■ Instructions for the task:
Each line that holds the word "style" counts once; give the total for the records below and nothing else.

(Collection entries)

• • •

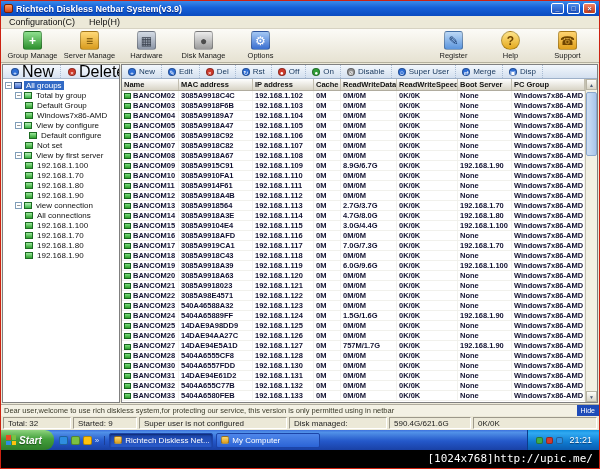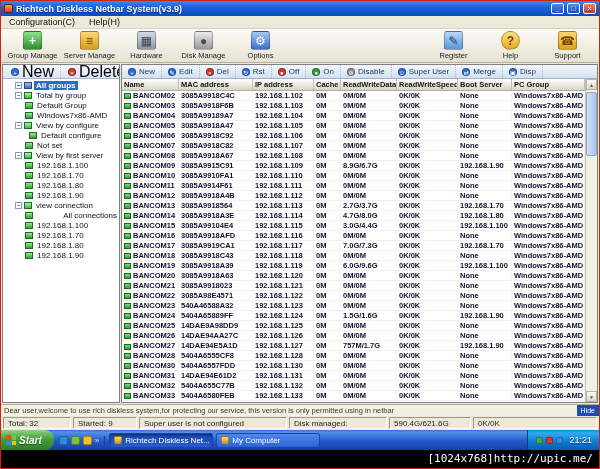--- a/index.html
+++ b/index.html
@@ -197,7 +197,7 @@
               </span>
             </div>
           <div class="tree" id="tree">
-              <div class="tree-row" style="padding-left: 12px; font-weight: bold;">
+              <div class="tree-row" style="padding-left: 2px;">
                 <span class="expander">−</span>
                 <span class="tic tic-computer"></span>
                 <span class="tree-label sel">All groups</span>

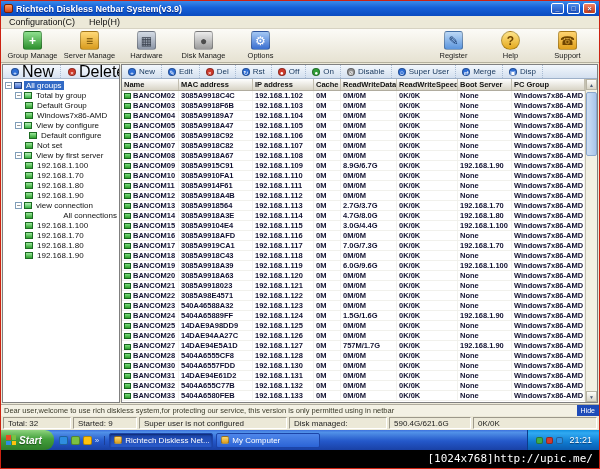--- a/index.html
+++ b/index.html
@@ -254,7 +254,7 @@
                 <span class="tic tic-group"></span>
                 <span class="tree-label">view connection</span>
               </div>
-              <div class="tree-row" style="padding-left: 22px; justify-content: space-between;">
+              <div class="tree-row" style="padding-left: 22px;">
                 <span class="tic tic-monitor"></span>
                 <span class="tree-label">All connections</span>
               </div>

• • •

■ Reply to the task:
4